Task prompt: Among the records below, find the lines with the word "dosaliontioyı" and copy them.

*** Opening Data in this exercise ***

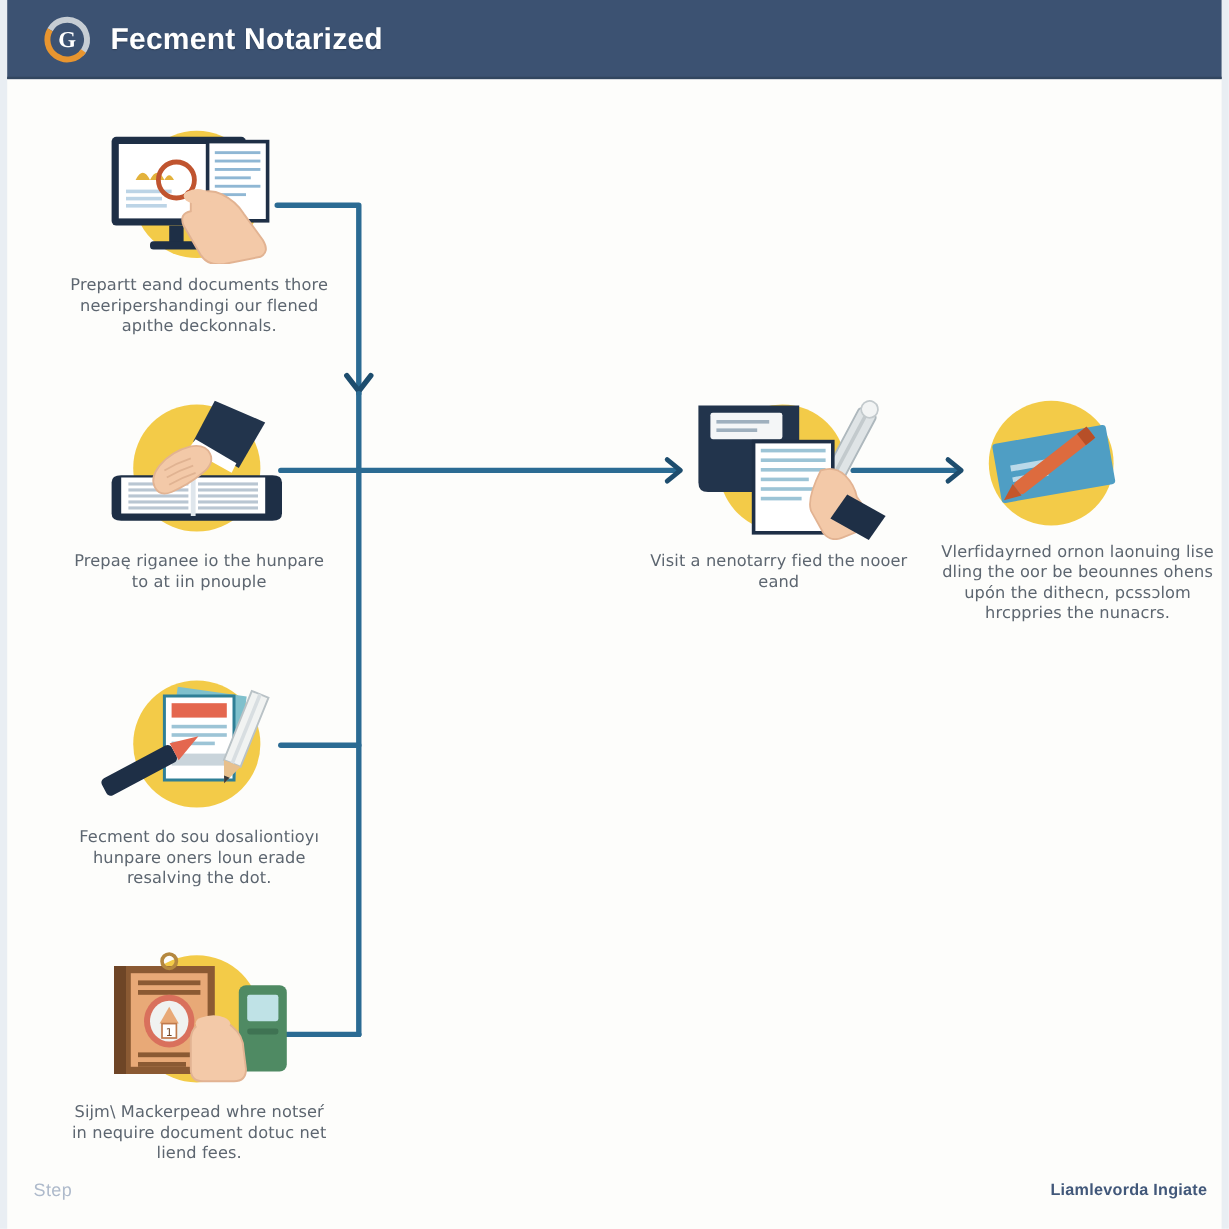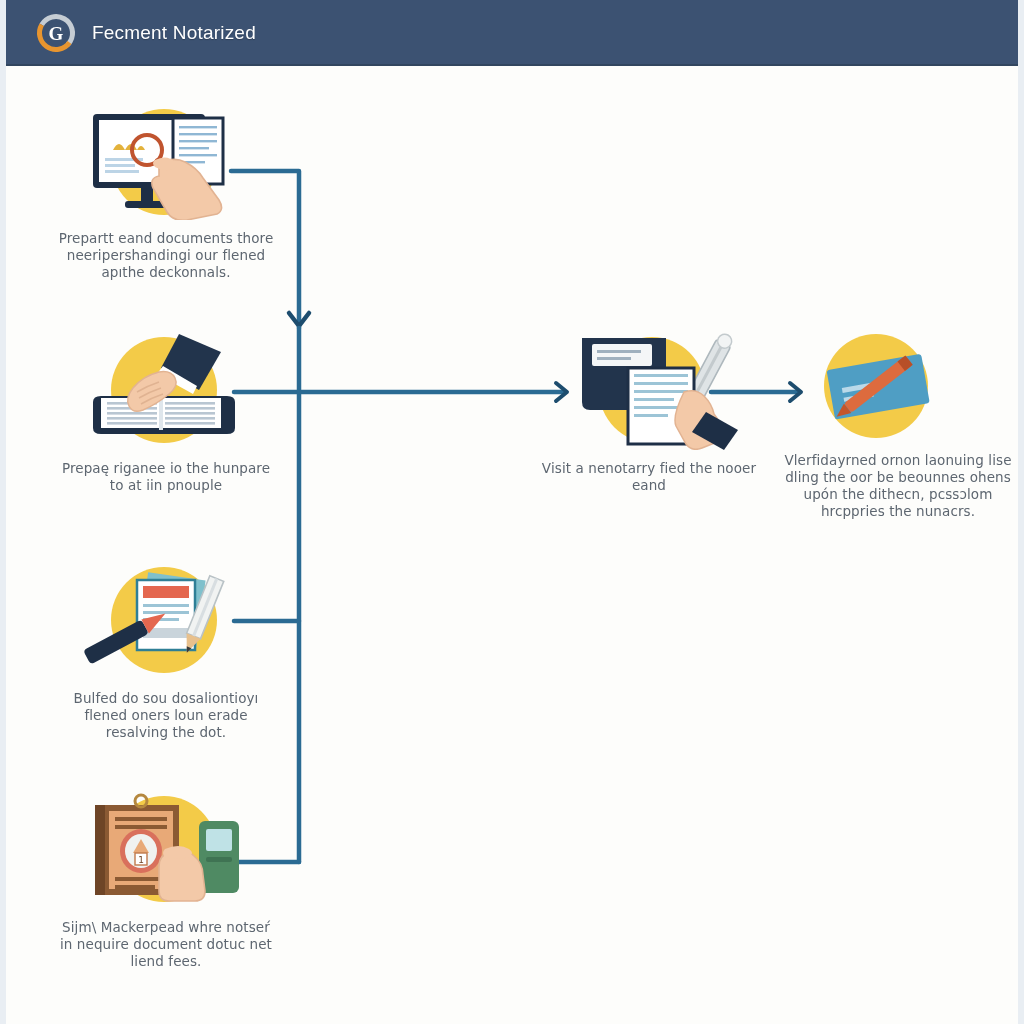--- a/index.html
+++ b/index.html
@@ -53,8 +53,8 @@
   .logo-mark svg { display: block; }
   #app-title {
     color: #ffffff;
-    font-size: 19px;
-    font-weight: normal;
+    font-size: 25px;
+    font-weight: bold;
     letter-spacing: 0.2px;
     white-space: nowrap;
     text-shadow: 0 1px 1px rgba(0,0,0,.25);

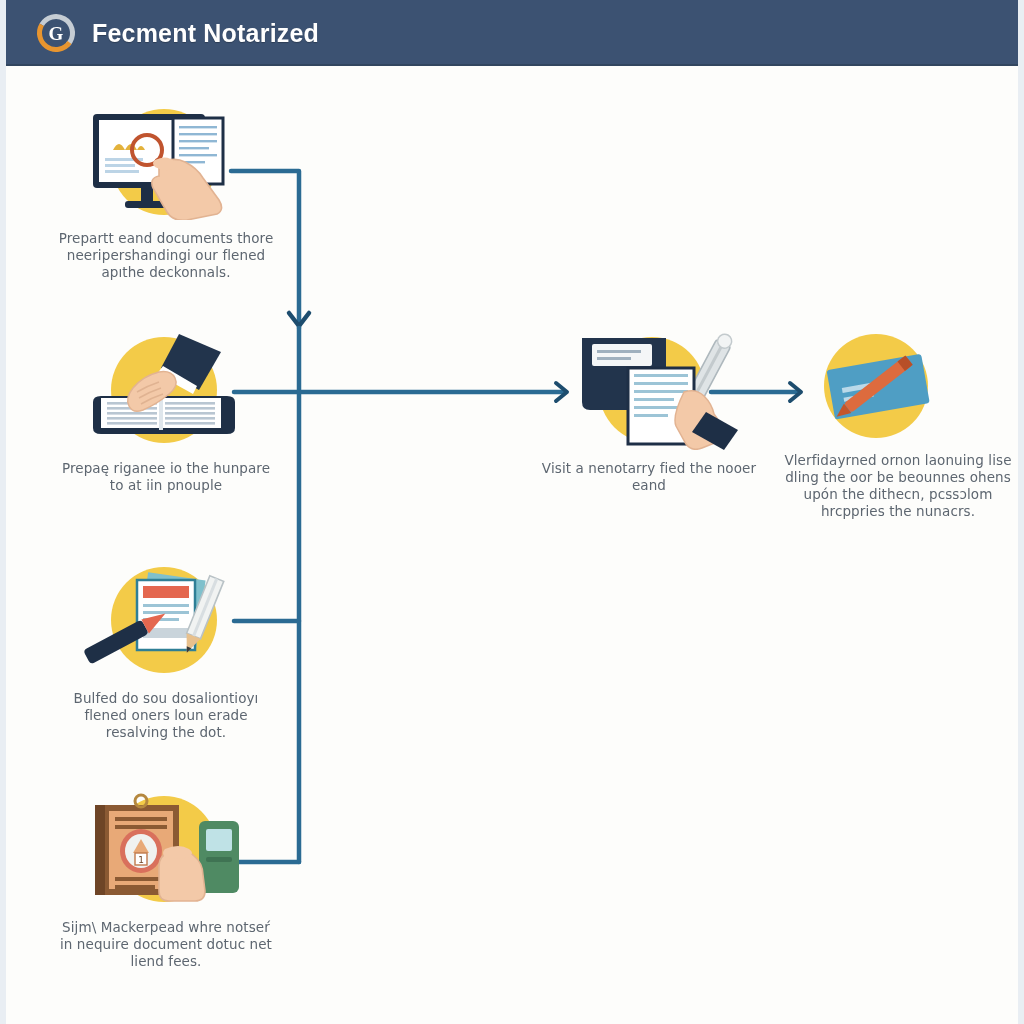--- a/index.html
+++ b/index.html
@@ -303,7 +303,7 @@
           </g>
         </svg>
       </div>
-      <div class="step-caption">Bulfed do sou dosaliontioyı flened oners loun erade resalving the dot.</div>
+      <div class="step-caption">Fecment do sou dosaliontioyı hunpare oners loun erade resalving the dot.</div>
     </div>
 
     <div class="step" id="step-4">

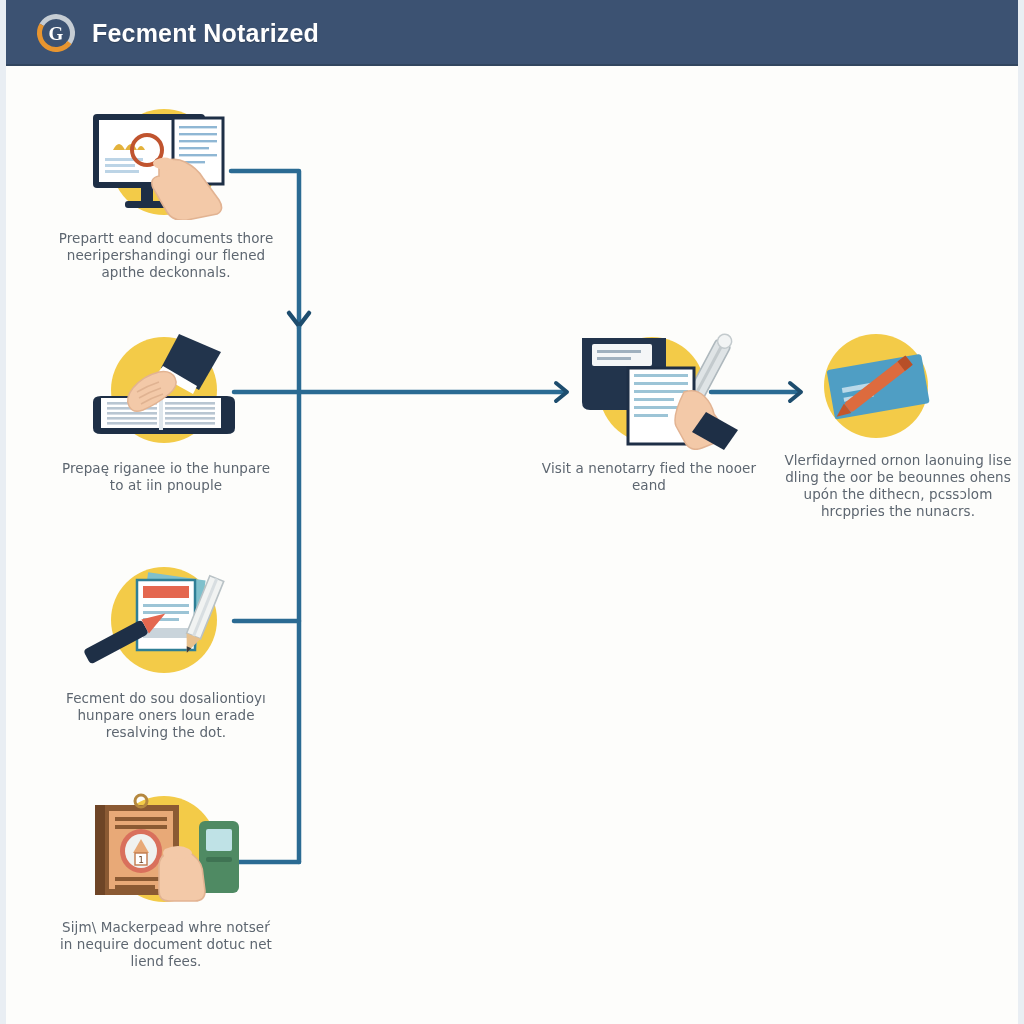--- a/index.html
+++ b/index.html
@@ -397,6 +397,10 @@
       <div class="step-caption">Vlerfidayrned ornon laonuing lise dling the oor be beounnes ohens upón the dithecn, pcssɔlom hrcppries the nunacrs.</div>
     </div>
 
+    <div id="footer">
+      <span id="footer-left">Step</span>
+      <span id="footer-right">Liamlevorda Ingiate</span>
+    </div>
 
   </div>
 </div>

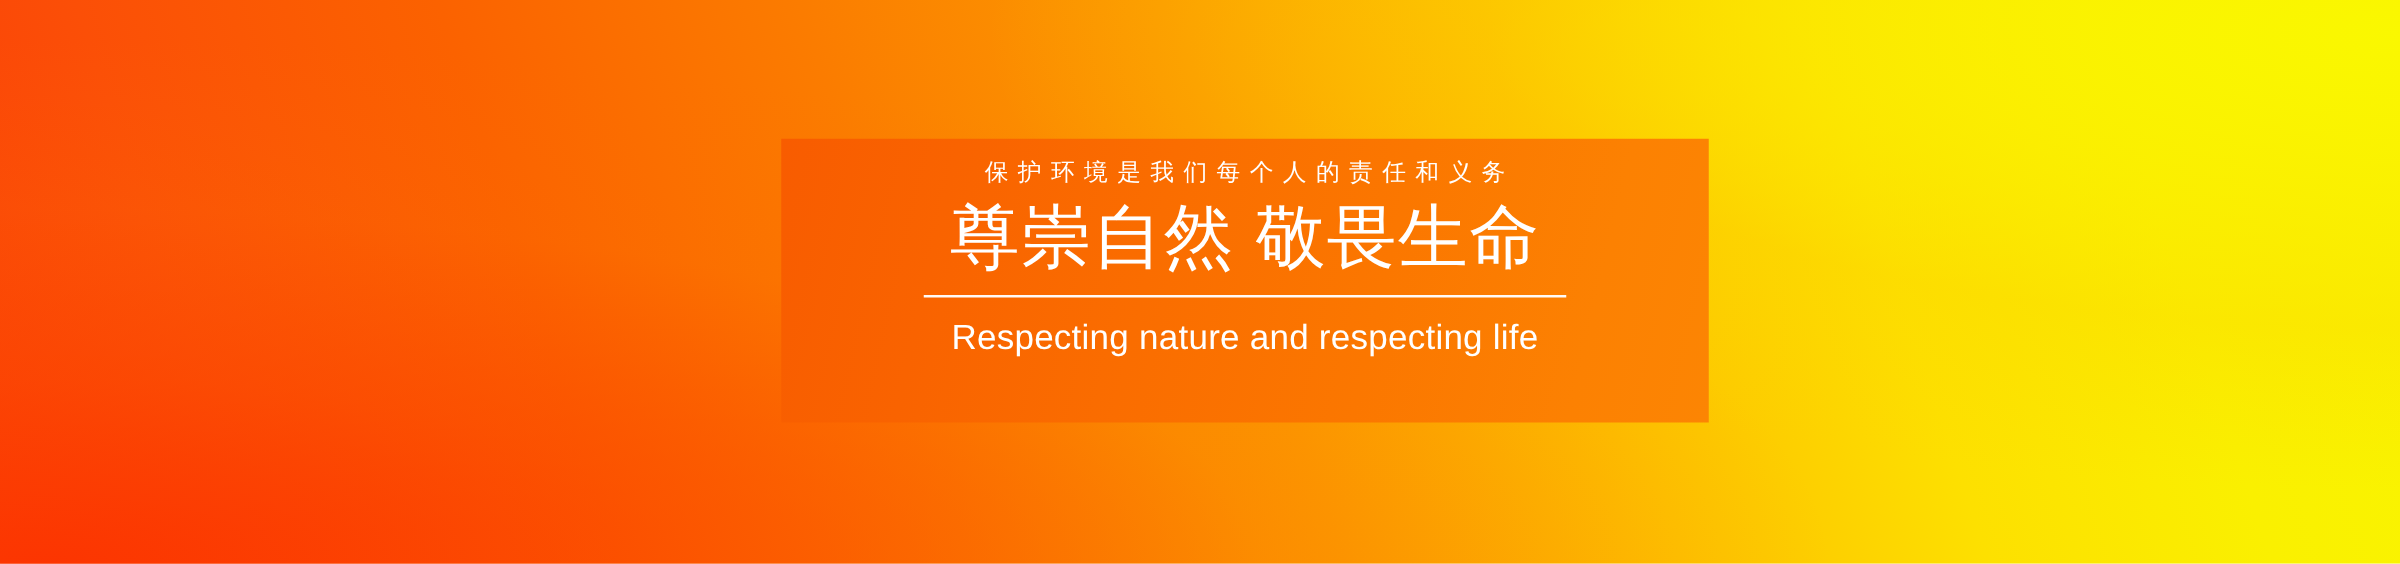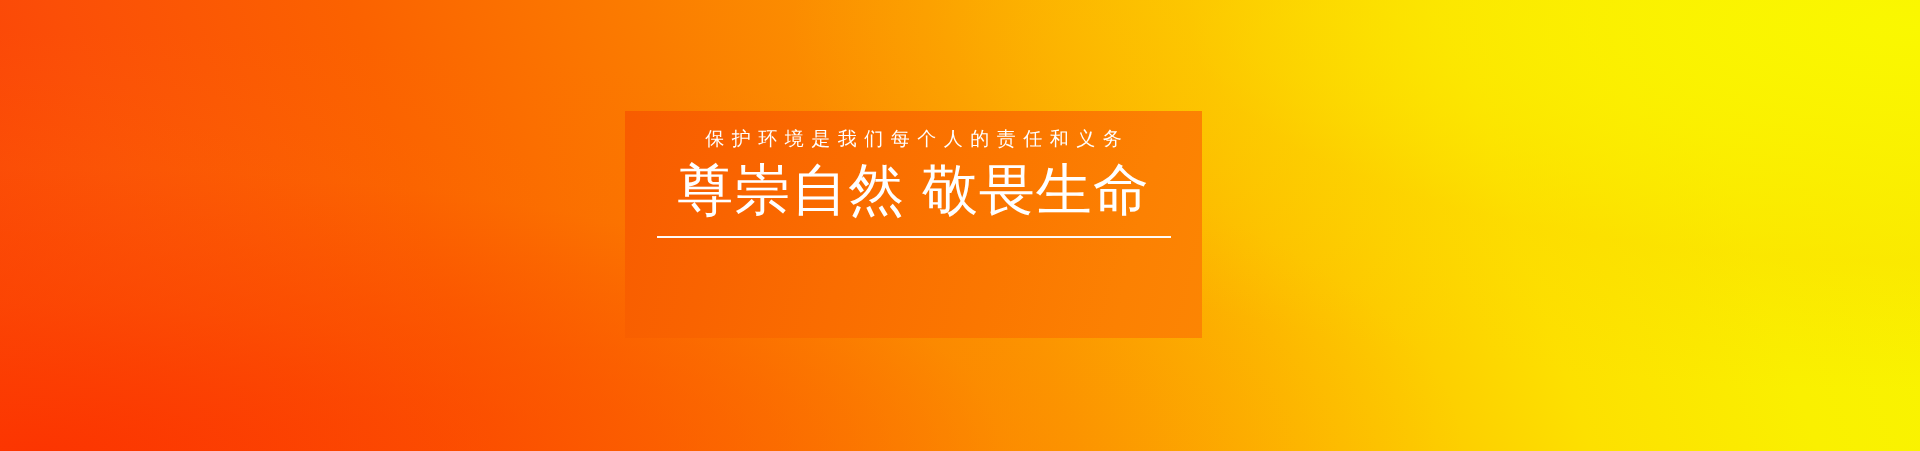--- a/index.html
+++ b/index.html
@@ -59,7 +59,7 @@
     position: absolute;
     left: 625px;
     top: 111px;
-    width: 577px;
+    width: 742px;
     height: 227px;
     background: linear-gradient(103deg,
         #f85c00 0%,

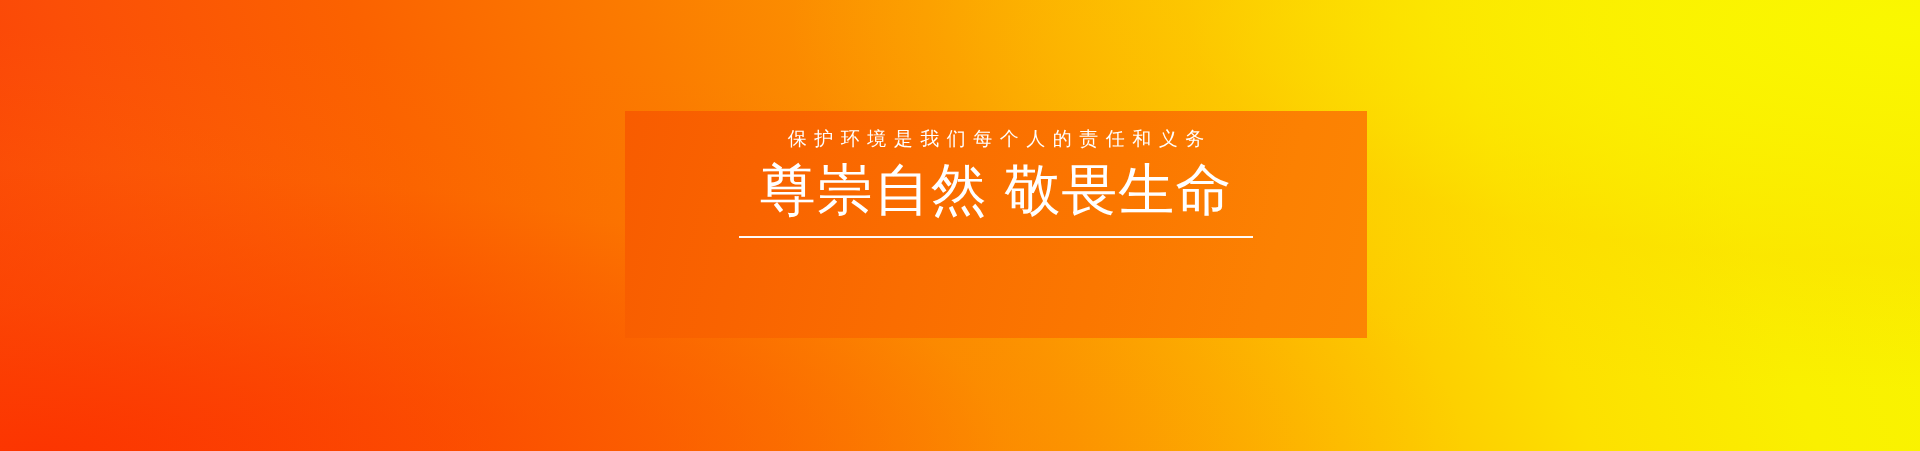--- a/index.html
+++ b/index.html
@@ -143,6 +143,7 @@
 
       <div class="divider"></div>
 
+      <div class="english">Respecting nature and respecting life</div>
 
     </div>
   </div>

*** Closing Data in this exercise ***

Result for this exercise:
-      <div class="step-caption">Bulfed do sou dosaliontioyı flened oners loun erade resalving the dot.</div>
+      <div class="step-caption">Fecment do sou dosaliontioyı hunpare oners loun erade resalving the dot.</div>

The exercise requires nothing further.